The Mind Parasites

by Colin Wilson
Reviewed date: 2005 Jun 20
Rating: 2
196 pages
cover art

Colin Wilson's Lovecraftian novel The Mind Parasites starts out with all the stock elements: the mad writings of a deceased professor, an inquisitive antiquarian, an archaeological expedition, and ancient ruins from a long-dead civilization.

Wilson is a more polished writer than Lovecraft so the first half of his story is excellent, if missing some of Lovecraft's trademark infusion of horror. The second half is where things get weird: the threat is revealed to be creatures that feed on the mind energy of men. These parasites sap man's creative energies, preventing him from using his whole mind to think clearly. All mankind is enslaved in a kind of stupor.

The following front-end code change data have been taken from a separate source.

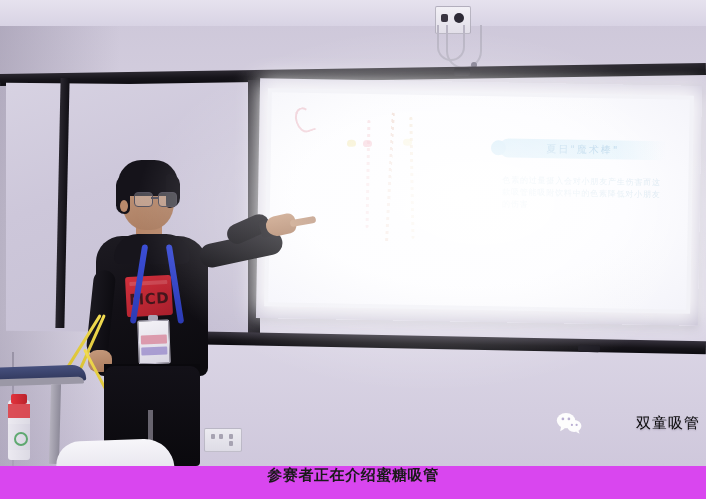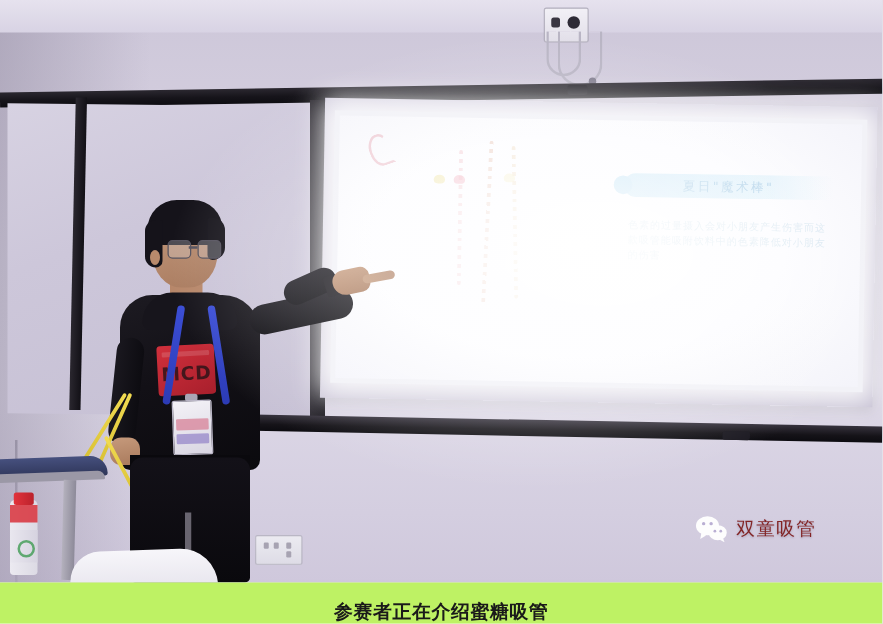--- a/index.html
+++ b/index.html
@@ -361,9 +361,10 @@
   }
   .wechat-icon{width:26px;height:22px;position:relative;}
   .wm-text{
-    font-size:15px;color:#7f1d1d;letter-spacing:1px;
+    font-size:15px;color:#000000;letter-spacing:1px;
     font-family:"DejaVu Sans", sans-serif;
     text-shadow:0 1px 2px rgba(80,70,100,.35);
+    margin-left:47px;
   }
 
   

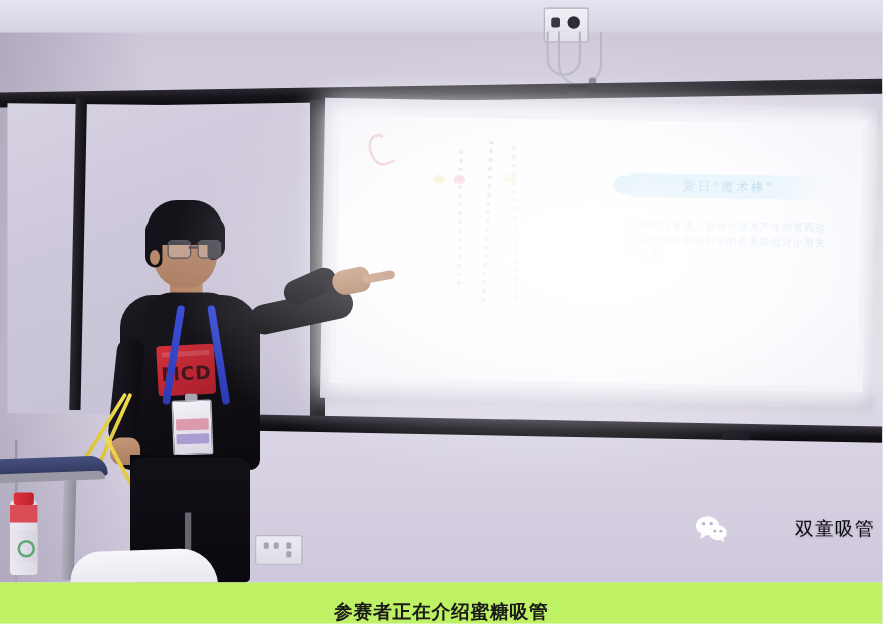--- a/index.html
+++ b/index.html
@@ -370,7 +370,7 @@
   
   .caption-area{
     position:absolute;left:0;top:466px;width:706px;height:33px;
-    background:#bef264;display:flex;align-items:flex-end;justify-content:center;
+    background:#d946ef;display:flex;align-items:flex-start;justify-content:center;
   }
   .caption{
     font-family:"DejaVu Sans", sans-serif;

Dr. Austin and Dr. Reich discover the existence of mind parasites and break free from their restraints. Here the plot takes a cue from the writings of E. E. Doc Smith: Austin and Reich use their newly-unfettered minds to become virtual supermen. In mere days they surpass all the combined achievements of mankind--just as in E. E. Doc Smith's Skylark series, the super-scientists Dick Seaton and Martin Crane routinely invent and then mass-produce world-changing devices in impossibly short time-frames. In a manner reminiscent of Smith's Lensman series, Austin and Reich are able to communicate telepathically, to influence the minds of others, and even to take over and control animals and weak-minded men.

But unlike Smith's action-packed space operas, Wilson's story turns to philosophy. The crucial question is not the defeat of the mind parasites but the exploration of human consciousness and of the myriad possibilities available to the man who knows and fully understands his mind. Taking the time to defeat the mind parasites and to free the rest of humanity is an inconvenience to Austin and Reich, and they state as much.

The lack of attention to basic plot and the extraordinary emphasis on exploring consciousness not only makes a boring book, but renders irrelevant all the plot points in the first half of the book. The archaeology expedition? The ancient city of the 'Tsothogguans'? All meaningless. Even the mind parasites themselves--who seemed malevolent and ghoulish in the beginning of the story--end up as more of a annoyance than a true menace. The Mind Parasites has a lot of potential, but Colin Wilson squandered it by investigating consciousness rather than focusing on mankind's struggle to defeat the unearthly parasites.